LTLFTcomposite wrote:From what I saw on the evening news, nobody there is yet concerned about declining population.
Just wait until they start having water outages!
Eh, what'll happen is that agriculture fed by the Colorado River will start getting pushed out of business. Farmers can't afford to pay nearly as much for water as people can pay for water for their homes. If it gets bad enough, you'll see desalination plants in California and an adjustment of the Colorado River Compact, with the upper states helping pay the cost in exchange for more of the river's water. Desalination water is generally too expensive for agriculture, but again, what's too expensive for agriculture isn't necessarily too expensive for homes.

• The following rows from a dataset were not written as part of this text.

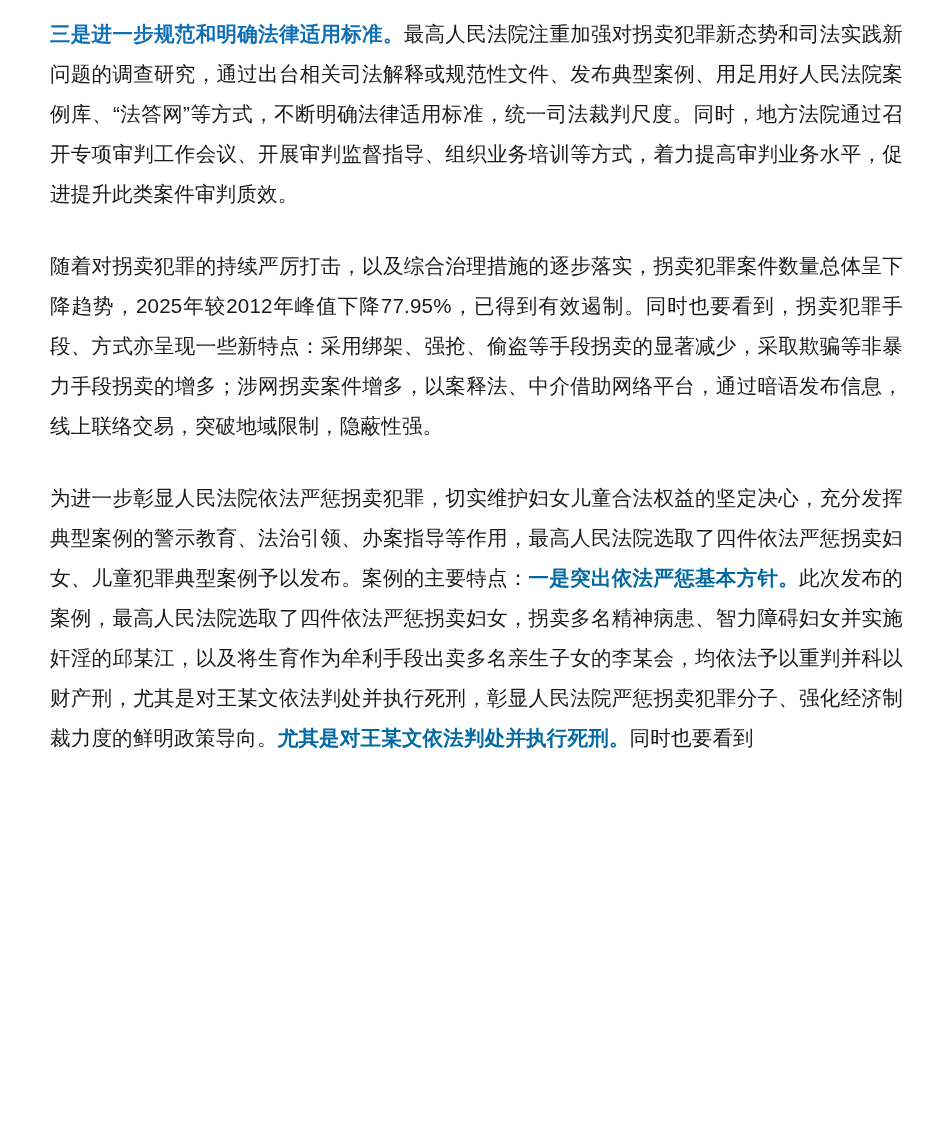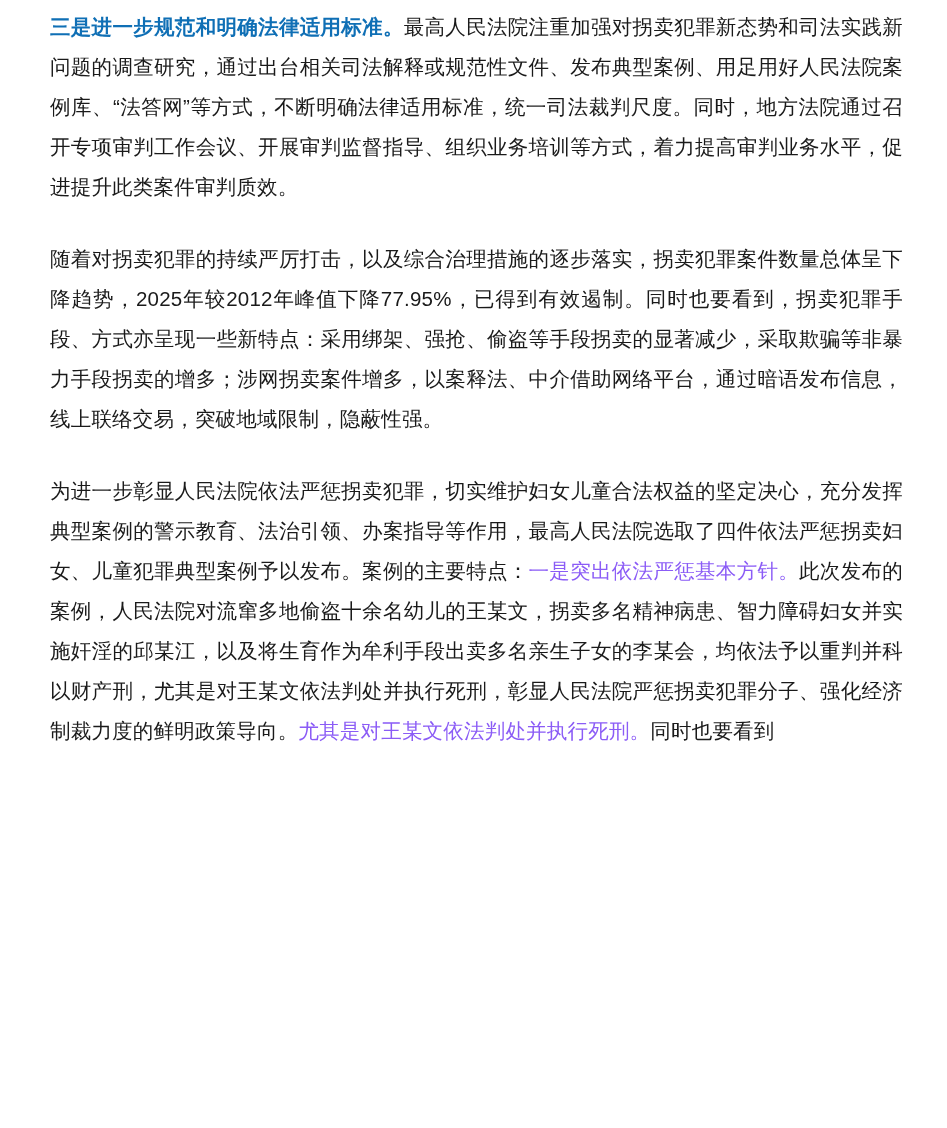"三是进一步规范和明确法律适用标准。最高人民法院注重加强对拐卖犯罪新态势和司法实践" .page { padding: 7px 44px 10px 50px -> 14px 44px 10px 50px }
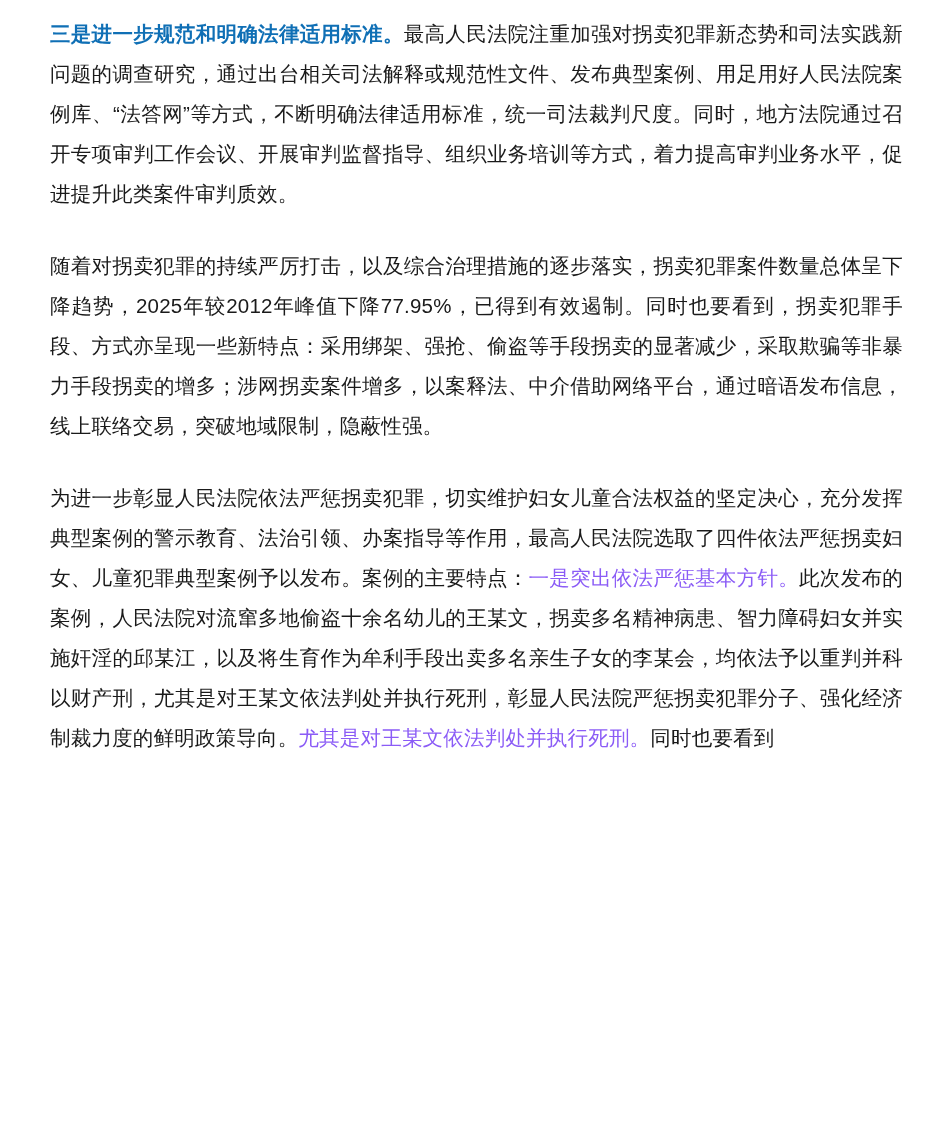"一是突出依法严惩基本方针。" .inline-accent { color: #8b5cf6 -> #0369a1; font-weight: normal -> bold }
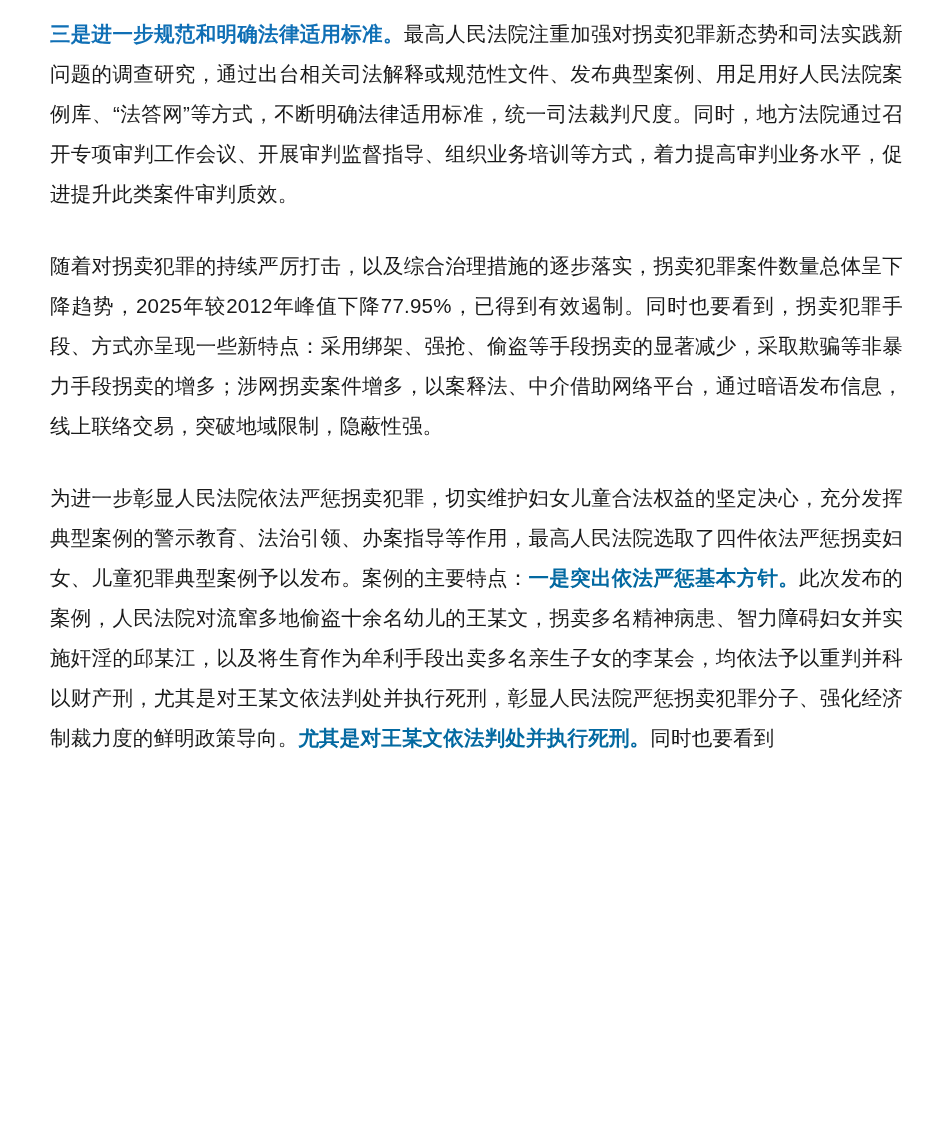"此次发布的案例，人民法院对流窜多地偷盗十余名幼儿的王某文，拐卖多名精神病患、智力" span { text: 人民法院对流窜多地偷盗十余名幼儿的王某文 -> 最高人民法院选取了四件依法严惩拐卖妇女 }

Also, there's some interesting new desalination techs out there. My favorite -- although it'll require some massive-scale high-throughput ion-selective membranes or salt bridges to work -- is this really clever one involving evaporation ponds. So, basically, black-bottomed open-air evaporation ponds aren't very expensive. They're a *lot* cheaper than covered ones that try to collect condensation from the evaporation. So you can get very salty brine, many times saltier than seawater, really cheap. Now, that's the opposite of what you want, right? You want freshwater. So what they do is they link it up to two different ponds of normal concentration seawater with ion-selective channels -- one pond gets positive ions, like sodium, and the other pond negative ions, like chlorine. Now, obviously, the ions *really* want to travel out of this super-concentrated brine into these other ponds so they can all be equal saltiness... but they can't. If they did, they'd be mismatched! So, they bring into play a third pond of regular seawater. It also provides an ion channel to each of the other two seawater ponds, of the opposite type -- that is, the pond that has a positive ion channel to the brine gets a negative one, and the one that had a negative ion channel to the brine gets a positive one. So the brine gets to push ions down from its extreme concentration, so long as an opposite ion gets sucked out of the third seawater pond. Since the ions *really* want to leave the super-concentrated brine, that's no problem. And so what you end up with is all of the salt being sucked out of the third seawater pond in the process. Freshwater, with no electricity input! Again, though, the issue is making said membranes high enough throughput and low enough cost.